Vers un budget européen au rabais edit
L'une des questions centrales du dernier sommet européen concerne le fameux chèque britannique. C'est un mécanisme assez complexe, mais en substance la ristourne accordée à la Grande-Bretagne représente environ les deux tiers des contributions nettes au budget communautaire.
Cette ristourne est de moins en moins justifiable. Lorsqu'elle fut négociée au milieu des années 1980, le Royaume-Uni avait un revenu par tête équivalent à 90% de la moyenne communautaire, contre 111% aujourd'hui. Par comparaison, les Pays-Bas sont à 107, la France et la Suède à 105, l'Allemagne réunifiée à 99 et l'Italie à 97. Si le mécanisme du rabais n'était pas modifié, pendant la période 2007-2013 la contribution nette du Royaume-Uni serait comprise entre 0,20 et 0,25% de son PNB, c'est-à-dire proportionnellement la plus basse de tous les pays contributeurs nets. Par comparaison, on peut rappeler que la contribution nette des Pays-Bas est aujourd'hui de près de 0,5% de leur PNB, celle de l'Allemagne de 0,34%.
Or, ces pays demandent depuis longtemps une réduction de leur contribution. Ils avaient obtenu dans le dernier budget un mécanisme temporaire de correction pour réduire les soldes positifs, mais cette correction restait modeste. C'est pour cette raison que dans les négociations en cours ils ont soutenu la proposition britannique de réduire le budget de l'Union à 1,03% du produit intérieur brut européen. La Commission, qui n'était évidemment pas sur la même ligne, a pour sa part proposé d'adopter un nouveau mécanisme, une correction généralisée, qui permettrait de calculer les contributions nettes en tenant compte du revenu national et du revenu par tête.

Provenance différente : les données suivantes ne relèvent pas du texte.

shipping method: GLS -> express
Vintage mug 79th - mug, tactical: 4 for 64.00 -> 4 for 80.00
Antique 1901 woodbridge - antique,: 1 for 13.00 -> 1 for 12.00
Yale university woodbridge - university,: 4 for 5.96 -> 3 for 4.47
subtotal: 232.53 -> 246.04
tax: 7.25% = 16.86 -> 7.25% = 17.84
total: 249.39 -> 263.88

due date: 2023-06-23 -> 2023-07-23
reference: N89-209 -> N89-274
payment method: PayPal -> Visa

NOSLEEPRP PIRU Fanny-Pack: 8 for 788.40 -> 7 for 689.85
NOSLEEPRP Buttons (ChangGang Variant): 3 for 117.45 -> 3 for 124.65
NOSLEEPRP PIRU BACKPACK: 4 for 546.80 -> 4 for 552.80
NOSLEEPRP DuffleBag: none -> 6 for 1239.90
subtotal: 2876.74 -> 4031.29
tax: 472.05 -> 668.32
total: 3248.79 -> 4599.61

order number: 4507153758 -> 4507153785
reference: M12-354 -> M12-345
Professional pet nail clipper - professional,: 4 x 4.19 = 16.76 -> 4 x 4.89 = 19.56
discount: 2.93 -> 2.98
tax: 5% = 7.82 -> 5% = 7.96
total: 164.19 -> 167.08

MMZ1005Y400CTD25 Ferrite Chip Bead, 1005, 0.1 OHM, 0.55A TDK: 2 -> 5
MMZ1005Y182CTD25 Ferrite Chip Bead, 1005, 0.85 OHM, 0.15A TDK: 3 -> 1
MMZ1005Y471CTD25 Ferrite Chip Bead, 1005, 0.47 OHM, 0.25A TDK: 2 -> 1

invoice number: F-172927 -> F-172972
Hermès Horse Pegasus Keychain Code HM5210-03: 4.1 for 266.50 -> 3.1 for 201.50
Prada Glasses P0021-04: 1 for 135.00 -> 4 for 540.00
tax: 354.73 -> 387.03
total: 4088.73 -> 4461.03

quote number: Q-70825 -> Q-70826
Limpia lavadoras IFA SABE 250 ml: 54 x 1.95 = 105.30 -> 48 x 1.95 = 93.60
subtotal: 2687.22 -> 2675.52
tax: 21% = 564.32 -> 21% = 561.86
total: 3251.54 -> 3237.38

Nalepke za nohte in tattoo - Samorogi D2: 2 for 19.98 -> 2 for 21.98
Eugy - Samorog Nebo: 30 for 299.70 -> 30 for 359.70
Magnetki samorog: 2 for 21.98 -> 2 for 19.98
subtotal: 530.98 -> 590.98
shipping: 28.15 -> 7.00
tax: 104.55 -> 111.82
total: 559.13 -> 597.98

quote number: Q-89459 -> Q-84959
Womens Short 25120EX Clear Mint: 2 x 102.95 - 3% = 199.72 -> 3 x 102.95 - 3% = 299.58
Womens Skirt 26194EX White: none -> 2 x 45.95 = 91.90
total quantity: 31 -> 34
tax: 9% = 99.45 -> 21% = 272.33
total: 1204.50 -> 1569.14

La proposition du Royaume-Uni ne modifie pas les mécanismes actuels, sauf sur un aspect : elle exclut de la base de calcul du rabais britannique les paiements aux nouveaux pays membres. Certes, Tony Blair a fait un geste, en proposant qu'entre 2007 à 2013, la Grande-Bretagne accepte de prendre en charge une partie des coûts de l'élargissement, en versant huit milliards d'euros pour solde de tous comptes. Mais on est loin du compte. Si le mécanisme du rabais restait inchangé, la contribution nette du Royaume-Uni s'élèverait à 50 milliards d'euro ; le petit ajustement proposé par la présidence britannique porte cette contribution à 58 milliards d'euro, à comparer aux 70 milliards de la proposition luxembourgeoise (qui gelait le remboursement sur son niveau actuel). D'où le scandale : par rapport à la proposition repoussée au Luxembourg il y a six mois, les seuls gagnants sont les Anglais. Tous les autres sont perdants.
On comprend que la présidence britannique semble plutôt isolée et qu'elle se soit aliéné jusqu'à la sympathie des nouveaux pays membres, qui sont ses alliés naturels sur beaucoup de questions européennes. Toutefois, cela pas signifie qu'un compromis soit impossible.
En effet, la base du raisonnement britannique n'est pas si éloignée de la proposition luxembourgeoise que les Anglais ont bloquée en juin. Et surtout, compte tenu des intérêts en présence, le budget tend naturellement vers son étiage de 1% du produit intérieur brut européen. Dès lors, si l'on ne touche pas à la PAC, il n'y a pas d'autre issue que de restreindre les dépenses consacrées à la croissance et aux fonds structurels.
Ce qui rend la proposition britannique inacceptable aux yeux de ses partenaires, c'est moins la baisse du budget que le fait que le Royaume-Uni en soit le bénéficiaire presque exclusif. Cette position révèle les difficultés croissantes de Tony Blair, qui a attendu la dernière minute pour révéler à l'opinion anglaise la possibilité de diminuer le rabais et qui a en face de lui un Gordon Brown, chancelier et probable successeur, bien décidé à ne lâcher sur rien.
Ces difficultés sont bien connues dans les autres capitales, où l'on craint que qu'un compromis ne soit encore plus difficile sans Tony Blair. Tout en continuant à crier au scandale, on poursuit donc activement la recherche d'un compromis. Il est évident que le Royaume-Uni devra faire des concessions, sans quoi un accord sera impossible. Mais quel que soit le résultat de la négociation, il faut comprendre qu'une fois encore on a renvoyé toutes les décisions à 2013.
Rome, 14 décembre 2005
Traduit de l'italien par René Palacios.